I have tried multiple approaches to pickle a python function with dependencies, following many recommendations on StackOverflow, (such as dill, cloudpickle, etc.) but all seem to run into a fundamental issue that I cannot figure out.
I have a main module that tries to pickle a function from an imported module, sends it over ssh to be unpickled and executed at a remote machine.
So main has:
import dill (for example)
import modulea
serial=dill.dumps( modulea.func )
send (serial)
On the remote machine:
import dill
receive serial
funcremote = dill.loads( serial )
funcremote()
If the functions being pickled and sent are top level functions defined in main itself, everything works. When they are in an imported module, the loads function fails with messages of the type "module modulea not found".
It appears that the module name is pickled along with the function name. I do not see any way to "fix up" the pickle to remove the dependency, or alternately, to create a dummy module in the receiver to become the recipient of the unpickling.
Any pointers will be much appreciated.
--prasanna
I'm the dill author. I do this exact thing over ssh, but with success. Currently, dill and any of the other serializers pickle modules by reference… so to successfully pass a function defined in a file, you have to ensure that the relevant module is also installed on the other machine. I do not believe there is any object serializer that serializes modules directly (i.e. not by reference).
Having said that, dill does have some options to serialize object dependencies. For example, for class instances, the default in dill is to not serialize class instances by reference… so the class definition can also be serialized and send with the instance. In dill, you can also (use a very new feature to) serialize file handles by serializing the file, instead of the doing so by reference. But again, if you have the case of a function defined in a module, you are out-of-luck, as modules are serialized by reference pretty darn universally.
You might be able to use dill to do so, however, just not with pickling the object, but with extracting the source and sending the source code. In pathos.pp and pyina, dill us used to extract the source and the dependencies of any object (including functions), and pass them to another computer/process/etc. However, since this is not an easy thing to do, dill can also use the failover of trying to extract a relevant import and send that instead of the source code.
You can understand, hopefully, this is a messy messy thing to do (as noted in one of the dependencies of the function I am extracting below).
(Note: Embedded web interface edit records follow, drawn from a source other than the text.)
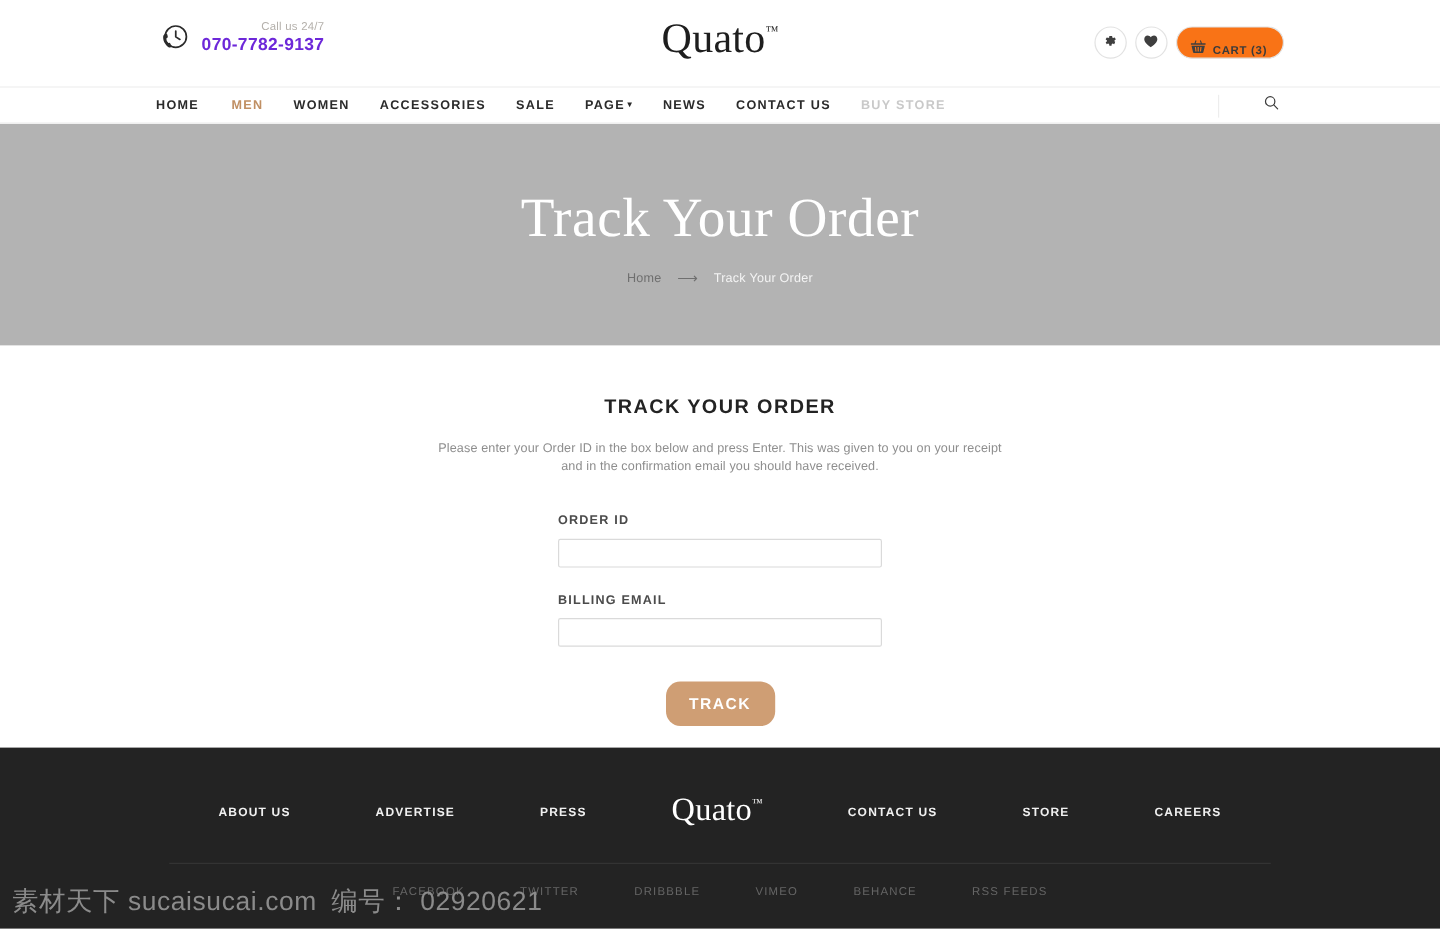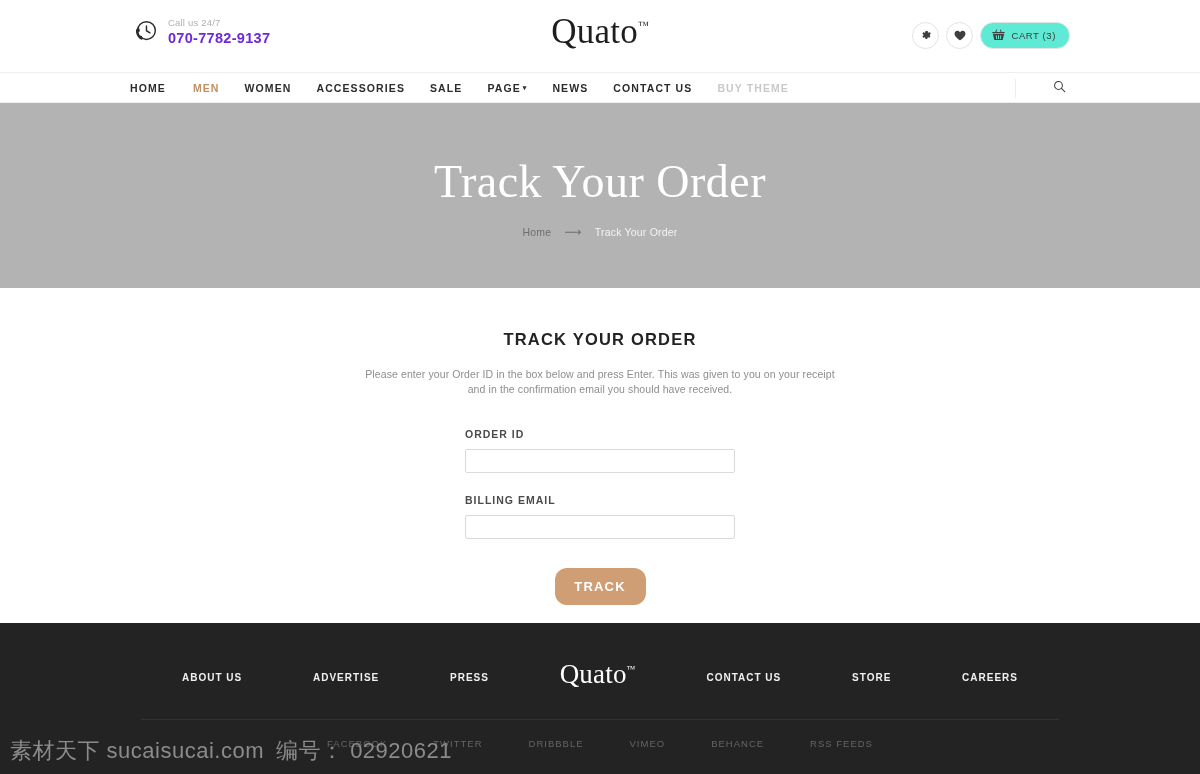"Call us 24/7" .callus-label { text-align: none -> right }
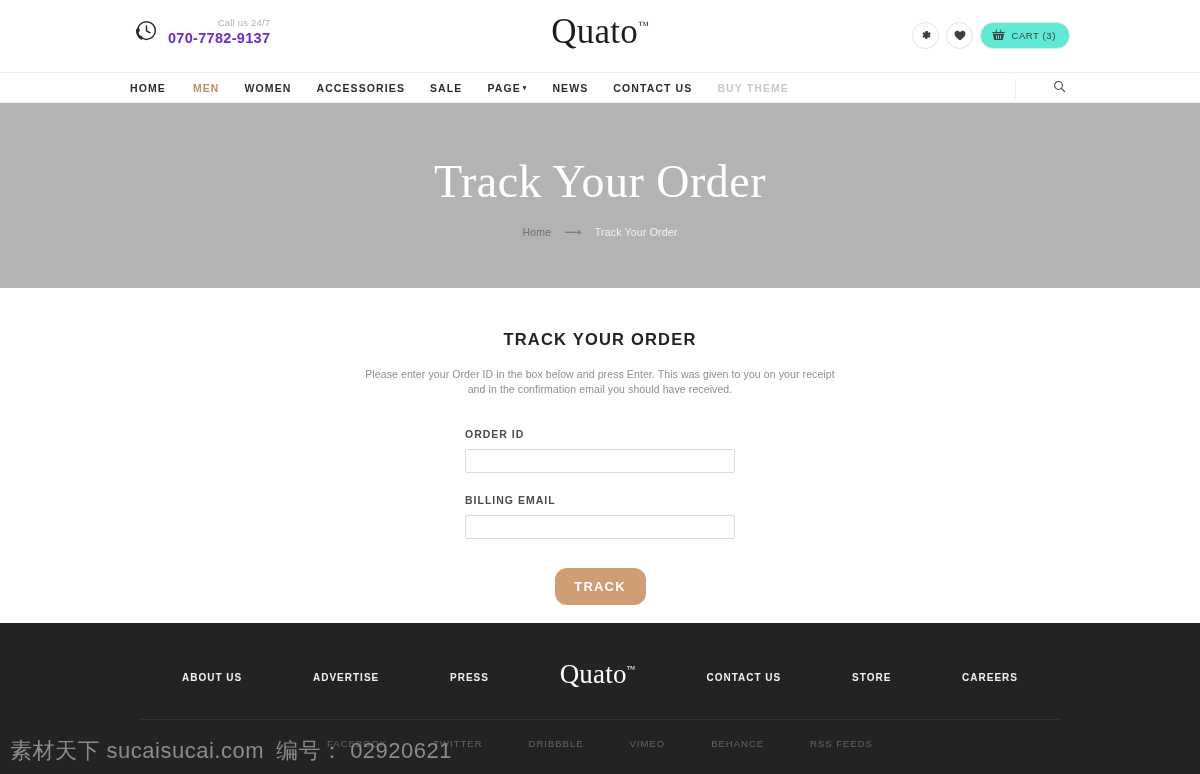"CART (3)" .cart-btn { align-items: center -> flex-end; background: #5eead4 -> #f97316; font-weight: 400 -> 700 }
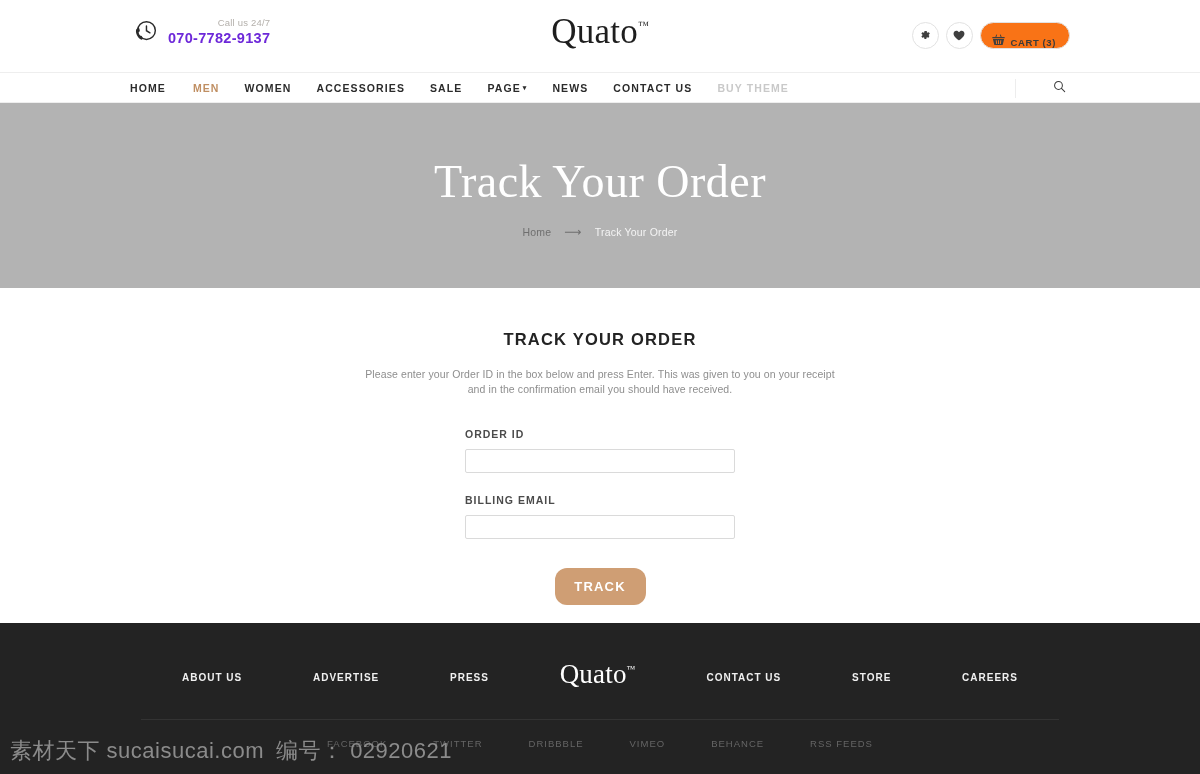"BUY THEME" span { text: THEME -> STORE }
However, what you are asking is successfully done in the pathos package to pass code and dependencies to different machines across ssh-tunneled ports.
>>> import dill
>>>
>>> print dill.source.importable(dill.source.importable)
from dill.source import importable
>>> print dill.source.importable(dill.source.importable, source=True)
def _closuredsource(func, alias=''):
"""get source code for closured objects; return a dict of 'name'
and 'code blocks'"""
#FIXME: this entire function is a messy messy HACK
# - pollutes global namespace
# - fails if name of freevars are reused
# - can unnecessarily duplicate function code
from dill.detect import freevars
free_vars = freevars(func)
func_vars = {}
# split into 'funcs' and 'non-funcs'
for name,obj in list(free_vars.items()):
if not isfunction(obj):
# get source for 'non-funcs'
free_vars[name] = getsource(obj, force=True, alias=name)
continue
# get source for 'funcs'
#…snip… …snip… …snip… …snip… …snip…
# get source code of objects referred to by obj in global scope
from dill.detect import globalvars
obj = globalvars(obj) #XXX: don't worry about alias?
obj = list(getsource(_obj,name,force=True) for (name,_obj) in obj.items())
obj = '\n'.join(obj) if obj else ''
# combine all referred-to source (global then enclosing)
if not obj: return src
if not src: return obj
return obj + src
except:
if tried_import: raise
tried_source = True
source = not source
# should never get here
return
I imagine something could also be built around the dill.detect.parents method, which provides a list of pointers to all parent object for any given object… and one could reconstruct all of any function's dependencies as objects… but this is not implemented.
BTW: to establish a ssh tunnel, just do this:
>>> t = pathos.Tunnel.Tunnel()
>>> t.connect('login.university.edu')
39322
>>> t
Tunnel('-q -N -L39322:login.university.edu:45075 login.university.edu')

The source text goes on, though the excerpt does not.